Les producteur·trice·s, quant à eux/elles, subissent une double pression entre la nécessité de « faire du volume » afin de faire tourner leur structure – multipliant parfois les concerts isolés et événementiel à l’autre bout du monde -, et la pression exercée par les artistes qui voient en eux « l’homme ou la femme providentiel·le » censés les mettre en lumière et développer leur carrière.
Enfin, la mise en réseau n’est pas encore une logique suffisamment partagée par les diffuseurs – lieux et festivals – qui sont amenés à concentrer leurs efforts sur la promotion de leurs événements propres sans toujours s’inscrire dans une démarche de coopération qui permettrait de grouper les concerts. Par ailleurs, certains s’échinent à une course à la communication (teasers, goodies, accessoires des sponsors) et construisent une programmation souvent éloignée de leurs aspirations premières, tant la pression économique est patente.
Nous devons changer de paradigme, écrire de nouveaux récits : le modèle de l’artiste “star” – dont la valeur est calculée au nombre de tournées dans l’année, de spectateur·rice·s, de disques vendus (réels ou dématérialisés) ou encore à la taille et au prestige des salles de concert ainsi qu’à l’opulence de ses productions – est tout simplement incompatible avec une société où la justice écologique doit se substituer à la logique économique.
Il est temps de changer de modèle.
Nous devons revaloriser, symboliquement, l’artiste qui agit localement : tissant des réseaux de partage sur son territoire, faisant germer des foyers de créativité dans toutes les strates de la population et construisant des projets au long cours et des collaborations pérennes avec les lieux et les habitant·e·s d’un même territoire.
Tout comme nous croyons à la relocalisation des industries et des entreprises, nous croyons également à la relocalisation de notre art.
L’objectif n’est pas de se couper du reste du monde ni de la richesse des échanges interculturels mais de les renforcer en les appréhendant sous l’angle de l’immersion : au lieu de promouvoir des concerts uniques et isolés, privilégions les projets de longue durée accompagnés d’actions artistiques et culturelles dans le pays d’accueil.
Nous devons redonner à l’acte de voyager son caractère exceptionnel et précieux en menant des projets dont la valeur viendra aussi de la rareté.
Enfin, nous devons sortir de « l’obsolescence programmée » des créations : chaque année un nouvel album, un nouveau projet, une nouvelle création… qui conduit à une certaine précipitation et une surproduction généralisées, à tous les échelons.

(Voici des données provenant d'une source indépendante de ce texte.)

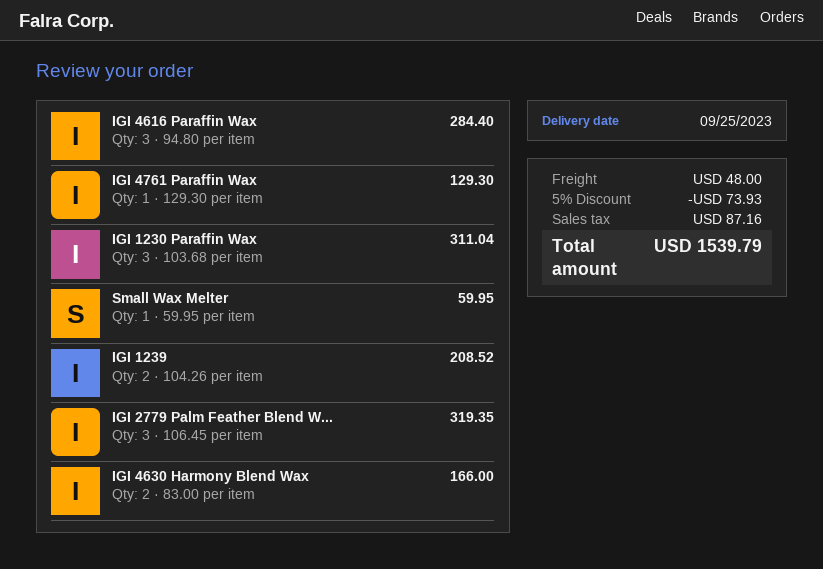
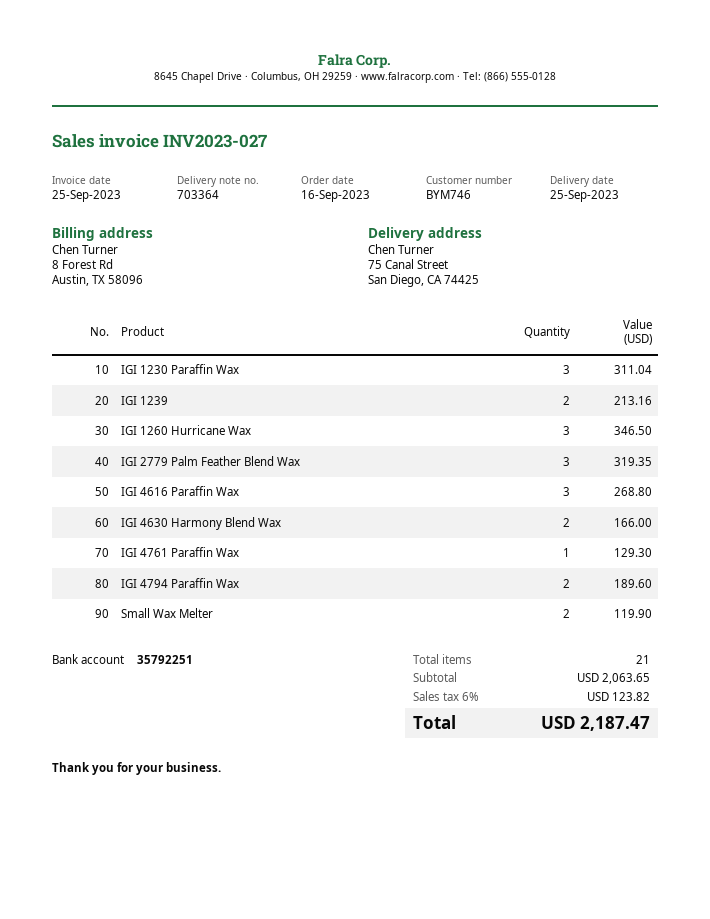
IGI 4616 Paraffin Wax: 3 for 284.40 -> 3 for 268.80
Small Wax Melter: 1 for 59.95 -> 2 for 119.90
IGI 1239: 2 for 208.52 -> 2 for 213.16
IGI 1260 Hurricane Wax: none -> 3 for 346.50
IGI 4794 Paraffin Wax: none -> 2 for 189.60
discount: 5% = 73.93 -> none
shipping: 48.00 -> none
tax: 87.16 -> 123.82
total: 1539.79 -> 2187.47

Il n’est pas hasardeux de penser que la Culture pourrait subir plus tôt que prévu les impacts directs du changement climatique : les canicules, pandémies, inondations et autres événements climatiques violents se systématisant, les assurances ne couvriront plus certains événements. Que ferons nous par exemple sans tous ces festivals d’été qui représentent une part colossale de l’activité culturelle et de l’économie du spectacle vivant ?

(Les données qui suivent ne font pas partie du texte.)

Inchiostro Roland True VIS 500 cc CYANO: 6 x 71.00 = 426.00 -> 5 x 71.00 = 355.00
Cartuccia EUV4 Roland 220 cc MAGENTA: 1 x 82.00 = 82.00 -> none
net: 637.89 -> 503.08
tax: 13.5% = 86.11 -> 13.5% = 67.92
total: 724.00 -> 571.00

Le virage ne pourra pas être entrepris par les artistes seuls : nous appelons aujourd’hui à une convergence des acteur·rice·s de la musique ainsi qu’à la mise en place d’une politique publique pour une écologie de la musique vivante.
ARTISTES, TECHNICIEN·NE·S, LIEUX, SALLES, THÉÂTRES, FESTIVALS, PRODUCTEUR·RICE·S, MANAGEUR·EUSE·S, JOURNALISTES, ATTACHÉ·E·S DE PRESSE, FINANCEURS PUBLICS ET PRIVÉS,
TRAVAILLONS ENSEMBLE À OPÉRER CES CHANGEMENTS MAJEURS
Aussi, nous soumettons des propositions détaillées que nous souhaitons discuter avec tou·te·s les acteur·rice·s du secteur, en particulier les interlocuteurs publics et parapublics (État, collectivités, sociétés civiles, fédérations, etc.) afin que chacun puisse avancer, à sa manière mais résolument, vers des pratiques et des modes de production plus responsables.
Ces prévisions doivent reconfigurer urgemment nos perspectives : n’attendons pas d’être au pied du mur pour imaginer un art vivant qui soit aussi art du vivant.